Load-bearing commitment §2.1 "no LLM in the gather pipeline" extends to gates implicitly but is not literally what ADR-0008 says. ADR-0008 says "Trust score uses objective signals only — no LLM self-confidence." Production design.md §3.1 lists an LLM Judge persona (Functional-Equivalence Critic) for Stage 5 Validation "on disagreement when objective signals conflict." All three Phase 5 designs say "no LLM in Phase 5." Security explicitly defers the LLM Judge to "Phase 5+N." Performance says "no LLM at the gate (ADR-0008 invariant)." Best-practices says "no LLM call. Fence CI extended." But the production design's stage-5 persona table requires an LLM judge for adjudication. Phase 5 is the phase that introduces sandboxed gates; deferring the LLM-judge persona to a later phase that doesn't exist on the roadmap means the production target has a persona no phase ever ships.
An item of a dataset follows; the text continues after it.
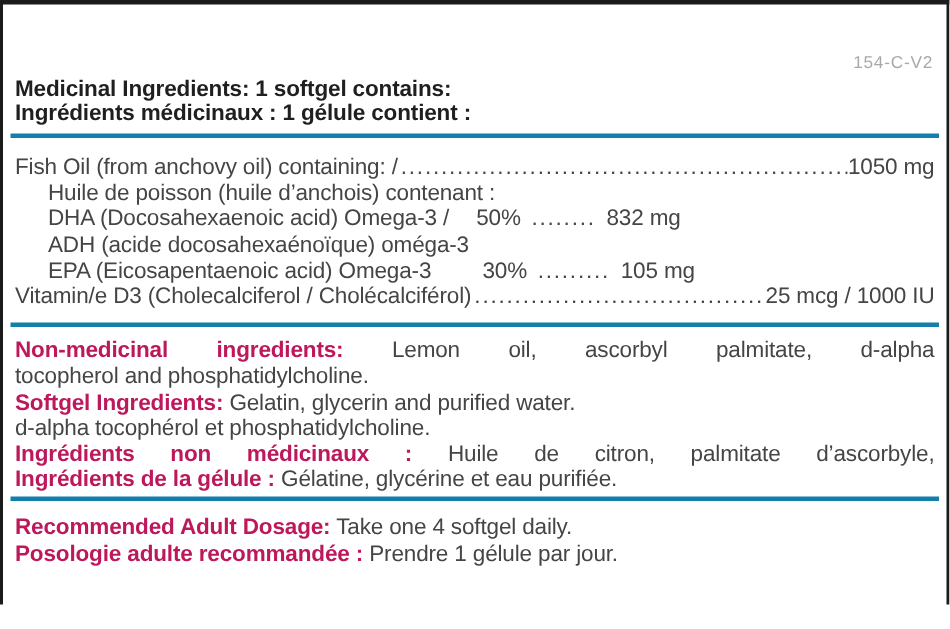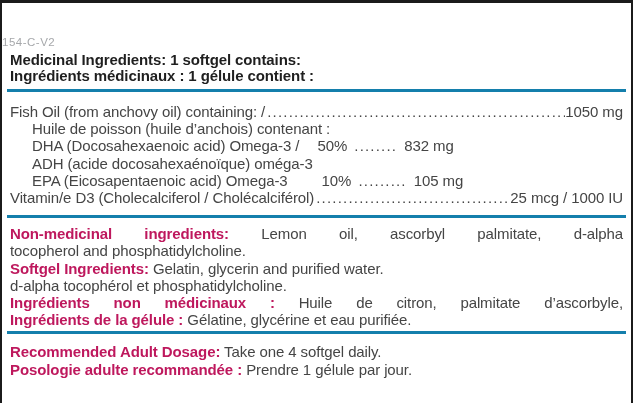"154-C-V2" .code { text-align: left -> right }
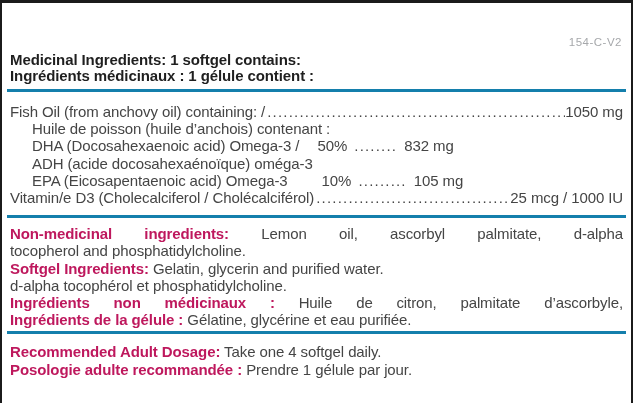"10%" span.pct { text: 10% -> 30% }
This is a roadmap gap, not a phase bug — but Phase 5 is where the synth notices it.
The audit chain extends across Phase 2 → Phase 3 → Phase 4 → Phase 5. Performance's GateVerdictCache emits audit.cache_replay events referencing prior chain entries; security's gate-control daemon refuses to advance if the chain head mismatches at startup; best-practices' RetryLedger is BLAKE3-chained into the prior chain. All three claim to extend the chain. None has verified that Phase 4's FallbackTier audit emissions (Phase 4's solved_example.duplicate_skipped events, the engine_used stamping, etc.) produce chain entries with the same shape Phase 5 will consume. If Phase 4's chain events don't include the fields Phase 5's chain verification expects, Phase 5 refuses to start.